Comme ce croisement entre un univers à la fois psy et technologique, tribal et maléfique, où l’on passe de surfaces lisses, vitrées et chromées aux plaines arides de l’Afrique, où la caméra sillonne des décors séculaires, dont le côté toc renforcent l’irréalité.

Boorman se plaît à triturer science et religion, invite au rêve et au vertige. Il y a ces scènes d’hypnose (surtout la première) avec cette machine lancinante qui laisse la transe déborder de l’écran, cette fille damnée qui se laisse immoler par le feu, la vision de la maison de Regan assaillie par une nuée de sauterelles, ce possédé gesticulant dans une crevasse où les corps tombent à l’infini… À l’horreur brute et à l’effroi, Boorman préfère l’épique, le poétique, l’onirique.

Une richesse relevée par un incroyable score de Morricone – recyclant au passage son Adonai du Jardin des délices, où se mêle claquement de fouet et cris de possédés. En contraste avec cette hystérie satanique qui résume à elle seule toute la présence du mal, son lyrisme plus « fleur bleue » s’exprime aussi avec un vrai beau décalage.
Adulte, inspiré, étrange, beau, L’hérétique attend encore de sortir de sa honte. Un jour ou l’autre…

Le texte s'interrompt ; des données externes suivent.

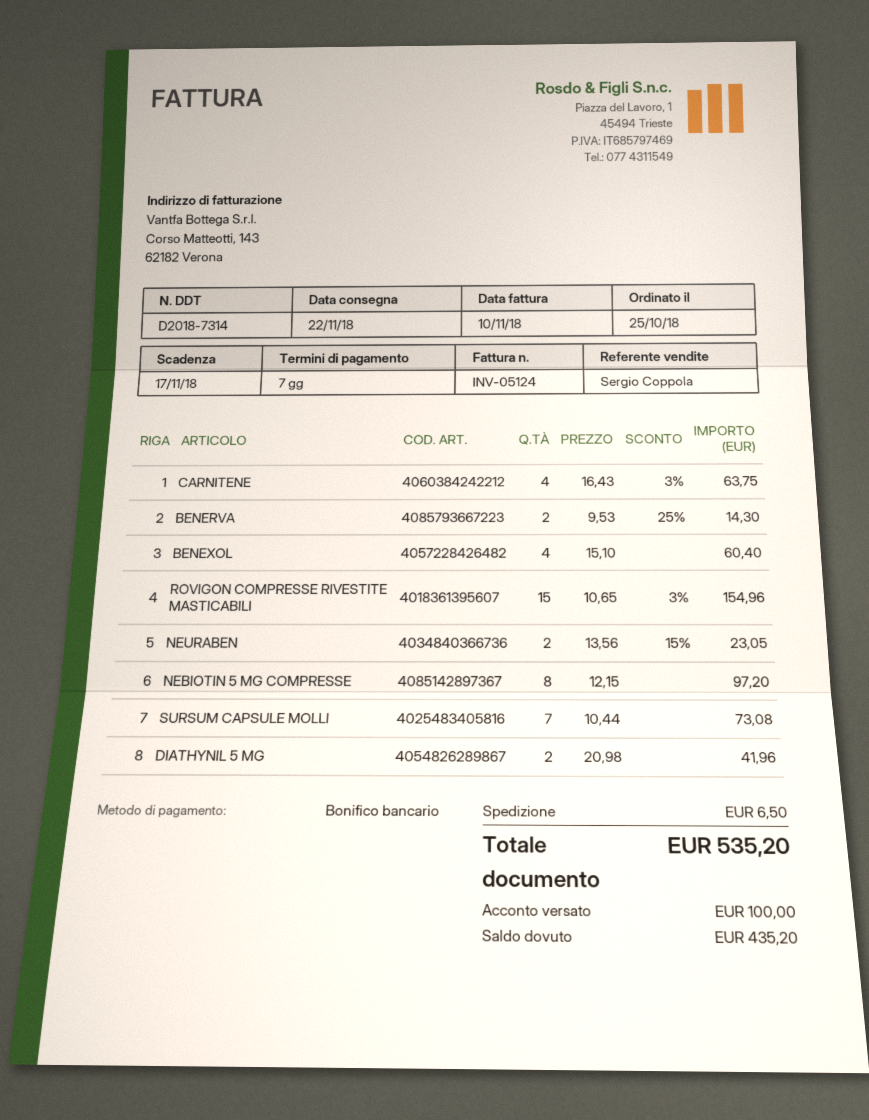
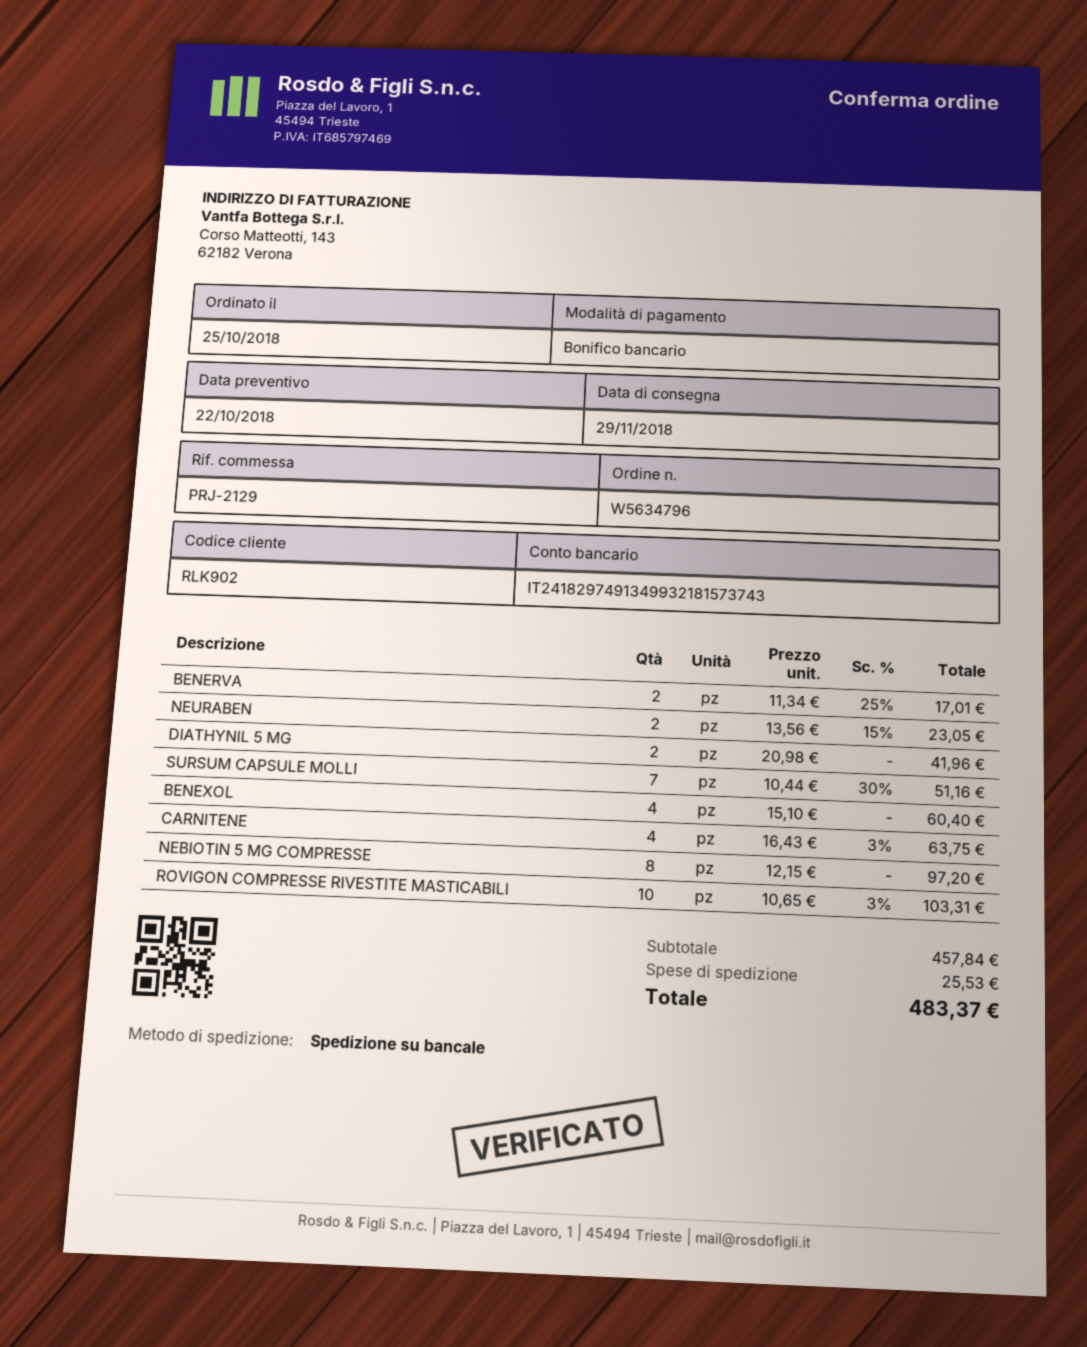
delivery date: 2018-11-22 -> 2018-11-29
BENERVA: 2 x 9.53 - 25% = 14.30 -> 2 x 11.34 - 25% = 17.01
ROVIGON COMPRESSE RIVESTITE MASTICABILI: 15 x 10.65 - 3% = 154.96 -> 10 x 10.65 - 3% = 103.31
SURSUM CAPSULE MOLLI: 7 x 10.44 = 73.08 -> 7 x 10.44 - 30% = 51.16
shipping: 6.50 -> 25.53
total: 535.20 -> 483.37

Le film sera visible au festival HALLUCINATIONS COLLECTIVES à Lyon, à l’occasion d’une carte blanche à Pascal Laugier, le SAMEDI 19 AVRIL.

LE BONUS : 

* Dominion – Prequel to the Exorcist (2005) Paul Schrader : Bis repetita ? Presque…
Cas rarissime dans l’histoire des attentats hollywoodiens, Dominion fut la première monture de L’exorciste 4, prequelle revenant sur le parcours du Père Merrin en Afrique. Après la mort d’un John Frankenheimer initialement prévu, Paul Schrader vient irriguer ses obsessions (culpabilités, crise de foi, et on en passe) dans un film massivement rejeté par le studio. À la manière de Boorman, Schrader refuse de donner ce que la production et le public attendent : une oeuvre graphique, spectaculaire et profondément horrifique. Balancé à l’oubliette, sa version sortira en catimini bien plus tard (mais reste inédite en France), à l’ombre du film officiel : la Warner demanda ainsi à Renny Harlin de réaliser son Exorcist 4 à lui, livrant le résultat que l’on connaît, à savoir une grosse pantalonnade cradingue. Bien que techniquement inachevé (fx, photographie…ce n’est pas resplendissant), Dominion est une oeuvre sobre et atypique, où la figure triviale du mal retrouve grâce dans un versant inattendu de la possession, où la beauté et la pureté se manifestent sous un jour inquiétant. Une vraie curiosité, à défaut d’être une grande suite.